PROBLEM TO WORK ON:
Your output should be the lines from the one that contains "<span></span>" to the end of the listing, transcribed exactly. Include nothing else.

........

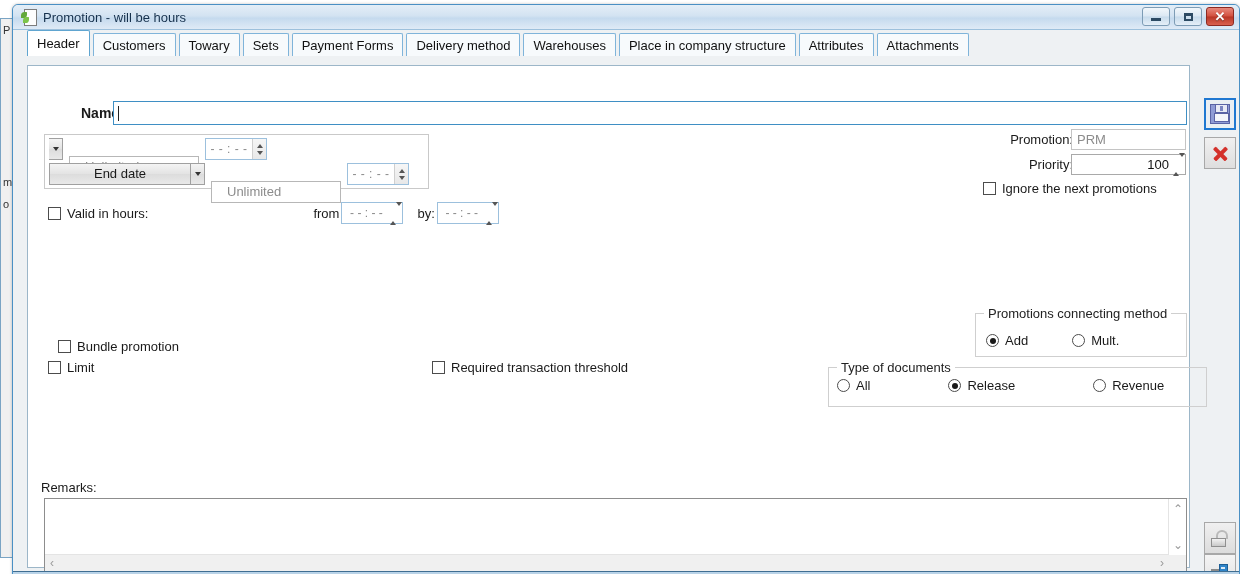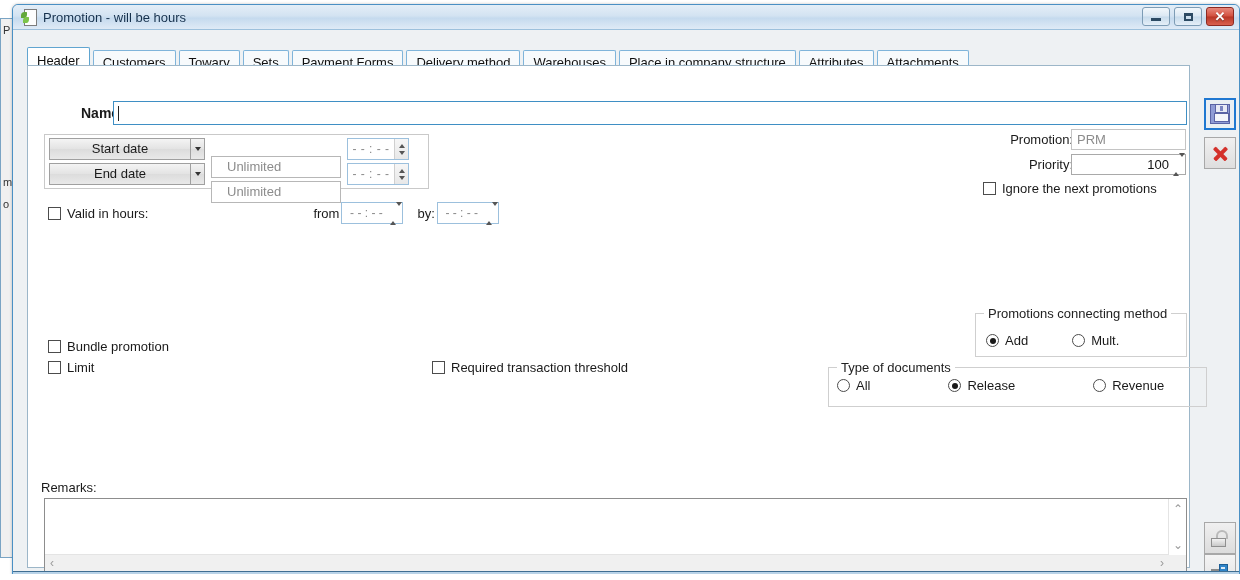--- a/index.html
+++ b/index.html
@@ -71,21 +71,21 @@
   .close-glyph{
     font-size:13px;color:#fff;line-height:1;font-weight:bold;
     text-shadow:0 1px 1px rgba(0,0,0,.4);
   }
 
   
   .client{position:relative;height:547px;background:#eef1f3;}
 
   
   .tabstrip{
-    position:absolute;left:14px;top:17px;right:14px;height:26px;
+    position:absolute;left:14px;top:0;right:14px;height:26px;
     display:flex;align-items:flex-end;
   }
   .tab{
     height:23px;line-height:23px;padding:0 9px;
     border:1px solid #7fb4da;border-bottom:none;
     background:#f7fafc;color:#111;
     font-size:13px;white-space:nowrap;margin-right:3px;
     box-sizing:border-box;border-radius:2px 2px 0 0;
   }
   .tab.active{
@@ -197,21 +197,21 @@
     width:20px;height:20px;border-left:1px solid #d7d7d7;
     background:linear-gradient(to bottom,#efefef,#dedede);
     display:flex;align-items:center;justify-content:center;
   }
   .chev{
     width:7px;height:7px;border-right:2px solid #9a9a9a;border-bottom:2px solid #9a9a9a;
     transform:rotate(45deg) translate(-2px,-2px);
   }
 
   
-  .cb-bundle{position:absolute;left:35px;top:309px;}
+  .cb-bundle{position:absolute;left:45px;top:309px;}
   .cb-limit{position:absolute;left:35px;top:330px;}
   .cb-thresh{position:absolute;left:419px;top:330px;}
 
   
   .grp-connect{left:962px;top:283px;width:212px;height:44px;position:absolute;}
   .grp-doctype{left:795px;top:337px;width:379px;height:40px;position:absolute;margin-left:20px;}
   .radios{position:absolute;display:flex;align-items:center;}
   .rad{display:inline-flex;align-items:center;gap:6px;font-size:13px;white-space:nowrap;}
   .circle{
     width:13px;height:13px;border:1px solid #4c4c4c;border-radius:50%;background:#fff;
@@ -377,21 +377,20 @@
       <div class="page"></div>
 
       <div class="name-label">Name:</div>
       <div class="name-input">
         <span class="caret"></span>
         <span></span>
       </div>
 
       <div class="datebox">
         <div class="daterow r1">
-          <div class="btn-date">Start date</div>
           <div class="btn-dropdown">
             <span class="tri-down"></span>
           </div>
           <div class="txt-unl">Unlimited</div>
           <div class="spin">
             <span class="val">- - : - -</span>
             <span class="arrows">
               <i class="ar-up"></i>
               <i class="ar-dn"></i>
             </span>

........

RESULT:
         <span></span>
       </div>
 
       <div class="datebox">
         <div class="daterow r1">
-          <div class="btn-date">Start date</div>
           <div class="btn-dropdown">
             <span class="tri-down"></span>
           </div>
           <div class="txt-unl">Unlimited</div>
           <div class="spin">
             <span class="val">- - : - -</span>
             <span class="arrows">
               <i class="ar-up"></i>
               <i class="ar-dn"></i>
             </span>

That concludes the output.